I've been thinking of becoming a clinic escort lately. They're in high demand these days, as clinics are bracing for more protesters and possible violence.
I can remember being in elementary school during the violent actions led by Operation Rescue, a rabid anti-choice organization with much blood on its hands. Though OR denies having anything to do with the fatal shooting of Dr. Barnett Slepian in his home, OR had targeted Slepian, and a number of providers, by publishing his name and address. Protest and harassment was encouraged. (This was one of two events that inspired Ani Difranco's Hello Birmingham, a heart-wrenching anthem for those affected by clinic violence.) My mother was a choice activist in the 70s, and these events prompted her to become a clinic escort.
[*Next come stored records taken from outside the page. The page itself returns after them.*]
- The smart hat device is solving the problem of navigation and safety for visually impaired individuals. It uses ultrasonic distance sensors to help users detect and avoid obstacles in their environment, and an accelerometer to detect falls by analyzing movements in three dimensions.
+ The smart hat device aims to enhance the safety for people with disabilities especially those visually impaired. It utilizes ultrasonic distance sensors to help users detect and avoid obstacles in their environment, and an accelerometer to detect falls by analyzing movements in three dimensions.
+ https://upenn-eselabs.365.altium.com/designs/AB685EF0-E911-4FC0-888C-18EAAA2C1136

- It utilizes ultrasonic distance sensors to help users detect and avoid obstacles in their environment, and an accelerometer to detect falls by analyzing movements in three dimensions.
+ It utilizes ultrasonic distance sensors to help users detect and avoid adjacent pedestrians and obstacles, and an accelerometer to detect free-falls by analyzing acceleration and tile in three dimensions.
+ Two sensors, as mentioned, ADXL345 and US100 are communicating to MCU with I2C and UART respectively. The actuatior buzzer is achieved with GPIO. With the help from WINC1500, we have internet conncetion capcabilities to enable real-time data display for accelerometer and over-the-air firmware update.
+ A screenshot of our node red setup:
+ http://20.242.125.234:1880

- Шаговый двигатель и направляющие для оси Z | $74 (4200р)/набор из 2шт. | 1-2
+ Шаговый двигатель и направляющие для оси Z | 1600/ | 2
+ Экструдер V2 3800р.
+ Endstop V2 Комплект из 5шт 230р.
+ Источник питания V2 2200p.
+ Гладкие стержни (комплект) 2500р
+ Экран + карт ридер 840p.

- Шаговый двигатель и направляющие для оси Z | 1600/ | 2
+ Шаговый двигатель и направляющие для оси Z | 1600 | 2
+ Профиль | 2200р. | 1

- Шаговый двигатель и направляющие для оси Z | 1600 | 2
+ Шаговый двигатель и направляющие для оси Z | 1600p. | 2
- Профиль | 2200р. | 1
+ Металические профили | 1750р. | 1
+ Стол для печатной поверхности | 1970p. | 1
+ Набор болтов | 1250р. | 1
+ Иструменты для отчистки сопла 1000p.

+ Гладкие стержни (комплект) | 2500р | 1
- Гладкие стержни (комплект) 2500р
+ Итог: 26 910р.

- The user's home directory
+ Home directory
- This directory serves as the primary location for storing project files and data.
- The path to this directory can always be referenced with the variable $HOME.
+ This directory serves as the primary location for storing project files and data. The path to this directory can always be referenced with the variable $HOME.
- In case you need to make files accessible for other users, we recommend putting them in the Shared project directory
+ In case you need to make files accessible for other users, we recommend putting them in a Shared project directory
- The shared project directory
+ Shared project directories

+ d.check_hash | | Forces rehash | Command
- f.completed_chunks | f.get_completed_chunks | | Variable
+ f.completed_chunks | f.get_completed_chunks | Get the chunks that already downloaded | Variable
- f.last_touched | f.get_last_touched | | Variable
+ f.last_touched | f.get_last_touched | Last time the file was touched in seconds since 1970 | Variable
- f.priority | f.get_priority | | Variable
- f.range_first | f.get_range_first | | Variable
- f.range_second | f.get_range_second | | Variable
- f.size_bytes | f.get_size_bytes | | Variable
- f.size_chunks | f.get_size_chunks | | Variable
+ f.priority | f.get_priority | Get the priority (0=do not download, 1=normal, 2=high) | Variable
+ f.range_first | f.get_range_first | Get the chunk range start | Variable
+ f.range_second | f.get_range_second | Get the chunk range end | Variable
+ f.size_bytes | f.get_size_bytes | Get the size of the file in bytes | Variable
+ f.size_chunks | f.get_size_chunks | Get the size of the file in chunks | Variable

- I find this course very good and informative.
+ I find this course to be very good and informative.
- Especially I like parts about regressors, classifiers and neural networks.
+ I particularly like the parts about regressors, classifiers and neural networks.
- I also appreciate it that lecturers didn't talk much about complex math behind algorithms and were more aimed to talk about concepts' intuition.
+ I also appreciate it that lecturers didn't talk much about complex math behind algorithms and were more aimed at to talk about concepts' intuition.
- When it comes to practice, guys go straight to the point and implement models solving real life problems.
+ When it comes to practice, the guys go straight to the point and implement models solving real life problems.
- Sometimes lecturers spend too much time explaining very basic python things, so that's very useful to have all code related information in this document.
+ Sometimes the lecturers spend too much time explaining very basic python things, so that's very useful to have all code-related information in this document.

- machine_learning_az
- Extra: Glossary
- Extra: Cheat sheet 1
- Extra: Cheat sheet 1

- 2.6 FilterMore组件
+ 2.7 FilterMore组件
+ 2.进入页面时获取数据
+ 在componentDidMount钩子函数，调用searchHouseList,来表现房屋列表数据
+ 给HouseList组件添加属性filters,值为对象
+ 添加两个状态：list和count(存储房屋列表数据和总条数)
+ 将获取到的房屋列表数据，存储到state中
I remember being eleven years old and seeing my mother putting on her bulletproof vest and orange escort garb, pouring my brother and I some more orange juice and leaving for her weekly tour on the frontlines.
Of course there was little clinic violence in Portland back then, but no lack of protesters who would daily knock clinic escorts to the ground and even try to pose as escorts themselves, according to Mom. While the "Army of God" took credit for the Alabama bombing as well as the fatal shooting of Slepian and antrax letters sent to clinics, these radical actions paved the way for "mainstream" anti-choice grouups like Operation Rescue to take their actions a step further, and even aid the Army of God in their quest to find the addresses of providers.
Telling my mom I wanted to be an escort concerned her, naturally. I remember feeling very afraid every Saturday morning when I saw my mother leave for her tour of duty, afraid she'd never come back. A naive 11 year old's preception of this dangerous job is no match for an experienced mother watching her own daughter go to the frontlines as well. I'd had second thoughts myself, but I know I'm needed out there.
I found a blog recently called Every Saturday Morning, a memoir by a clinic escort who works every Saturday in Louiville, KY giving women a bit of comfort as she makes the long walk from car to clinic through the vast sea of protesters. I encourage you all to have a look... we need more brave activists like her.